The proponents of this legislation may insist that Israel presents a unique political situation, which calls for an exception to constitutional principles. The Supreme Court, however, has rejected this argument as well. “Constitutional protection” of political expression, the Court has observed, “does not turn upon the truth, popularity, or social utility of the ideas and beliefs which are offered.”8
It is not for the state to determine which political viewpoints are acceptable, or whose beliefs and motivations are politically correct. And it is not within the province of government to coerce into silence those whose politics differ from the views of state officials.
In advancing this legislation, its sponsors endorse a world view that is ahistorical, and a political philosophy that is hostile to broad-based movements for social justice. Persons involved in the anti-apartheid movement directed at South Africa would have been blacklisted, if that state were afforded the protected status given to Israel and other nations under the provisions of this legislation.
Many New Yorkers support the use of economic pressure – through boycott, divestment and sanction – to oppose the continued occupation of the West Bank territory and to support the human rights of Palestinians. Many others think that a boycott is a bad idea.
In fact, whether or not one supports such a boycott, the proposed legislation is itself a bad idea simply because it seeks to punish individuals and organizations on the basis of their ideological positions. If the proposed legislation were to become law, many New York organizations would appear on the state’s blacklist – including secular and faith-based groups that provide social services under state contract; trade unions; Jewish philanthropic groups; academic associations; and political advocacy organizations.
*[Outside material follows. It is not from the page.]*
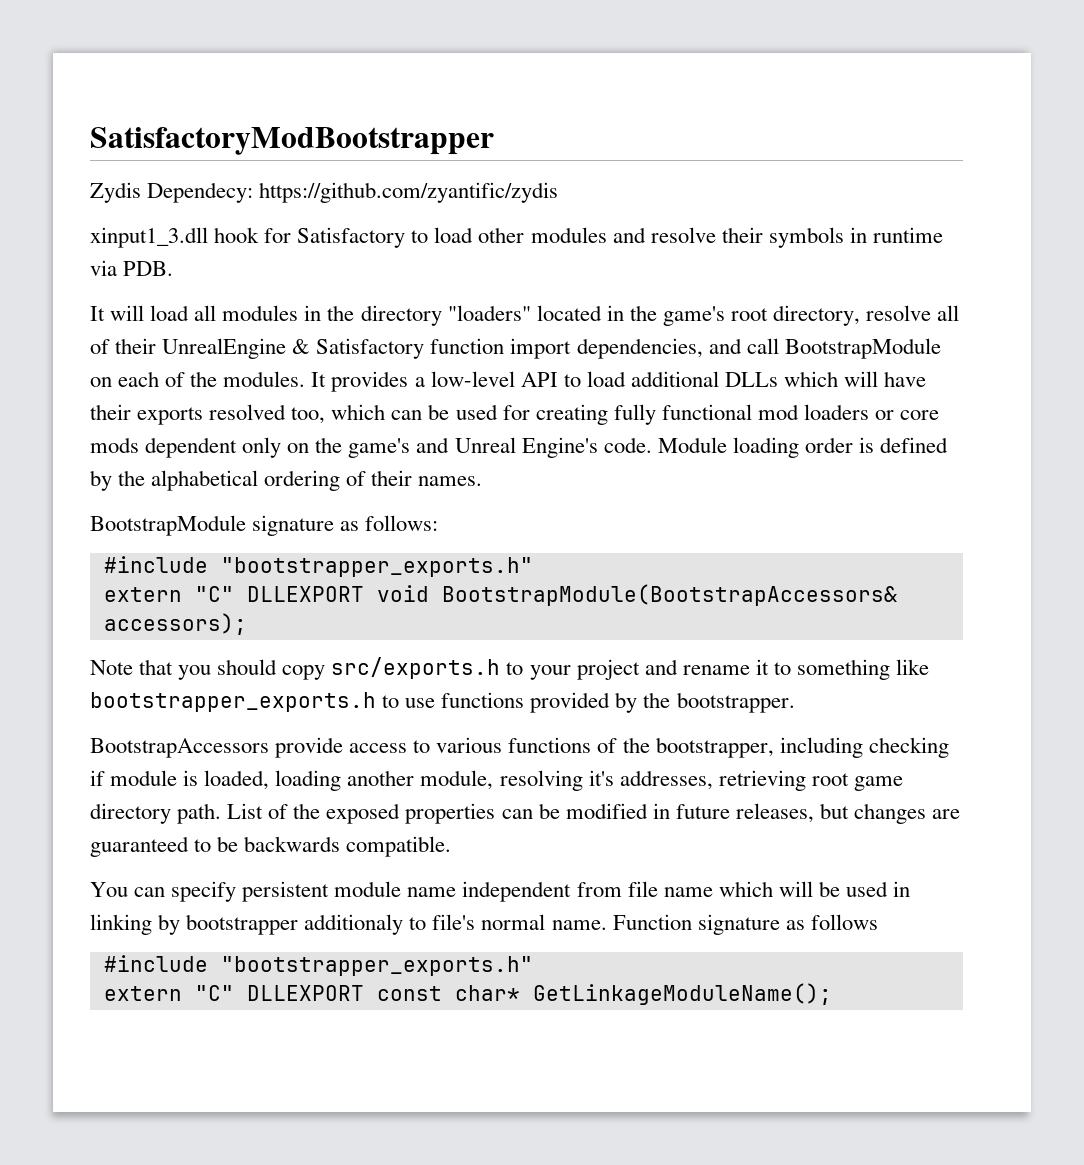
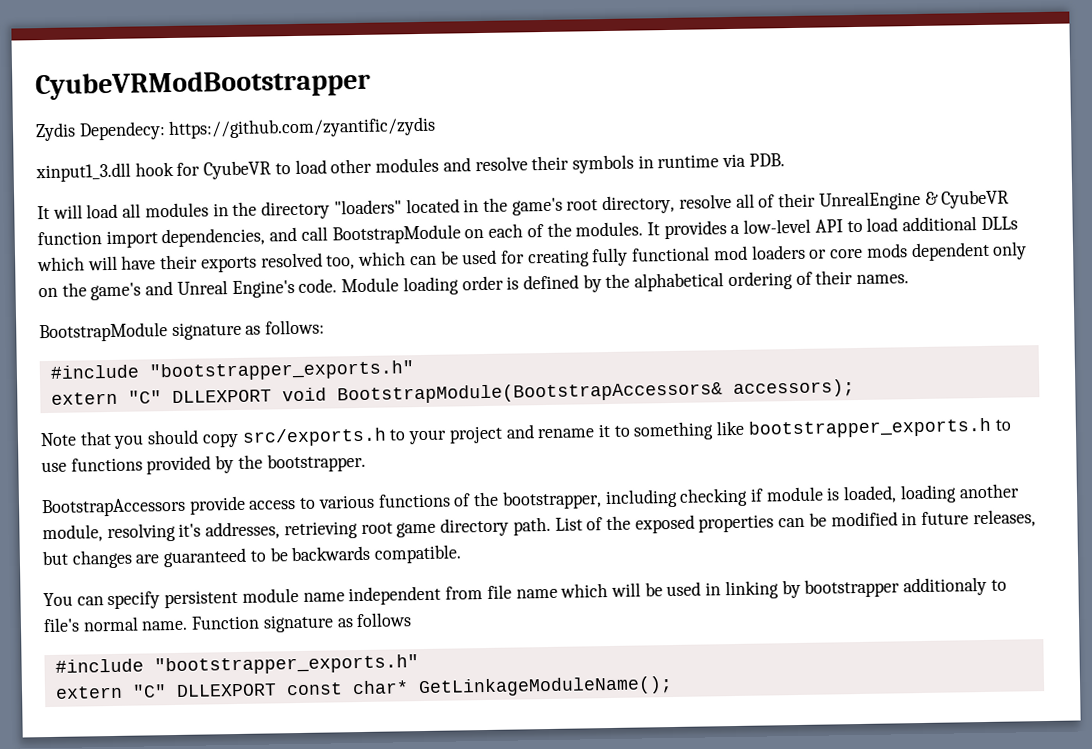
[90,127,494,155] SatisfactoryModBootstrapper -> [35,68,371,101] CyubeVRModBootstrapper
[297,227,406,248] Satisfactory -> [203,160,272,180] CyubeVR
[316,338,425,359] Satisfactory -> [941,189,1010,209] CyubeVR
To uphold the right to engage in a boycott is not necessarily to support its aims or objectives – just as to uphold freedom of speech is not to endorse the ideas expressed. However, when advancing a bill that addresses the scope of politically motivated speech, assembly, association and expression, lawmakers are bound by certain first principles of a constitutional democracy. These principles compel government to promote, and to protect, the robust contest of ideas. The proposed legislation would violate these constitutional principles.
The NYCLU calls upon the sponsors to withdraw the legislation.
1 Under the provisions of A.9036/S.6378-A, this prohibition would apply to “allied nations,” including Ireland, Japan, the Republic of Korea, members of the North Atlantic Treaty Organization.
2 Under thebills, those that engage in boycotting activities would be ineligible to receive as investments any money in the state’s common retirement fund. The comptroller would be barred from investing state pension or annuity funds with corporations, banks or other financial institutions that engage in boycotting; the comptroller would be directed to sell, redeem, divest or withdraw investments that violate the prohibitions on boycotting.
3 N.A.A.C.P. v. Claiborne Hardware, Inc., 458 U.S. 886, 913 (1982).
4 O’Hare Truck Svc. v. City of Northlake, 518 U.S. 712, 726 (1996).
5 See, e.g., notes 3 and 4, supra; neither the N.A.A.C.P. nor the O’Hare Trucking Company was a “natural person.”
6 N.Y. Exec L. 296(13) (unlawful discriminatory practice “to boycott or blacklist, or to refuse to buy from, sell to or trade with, or otherwise discriminate against any person, because of [ ] race, creed, color, national origin, sexual orientation, military status, sex, disability or familial status…”).
7 N.Y. State Fin. L. 139-h (no state contractor or affiliate “shall participate in an international boycott” in violation of federal law; see 50 U.S.C.A. App. § 2401 et seq.).
8 New York Times Co. v. Sullivan, 376 U.S. 254, 271–72 (1964) (internal quotations omitted).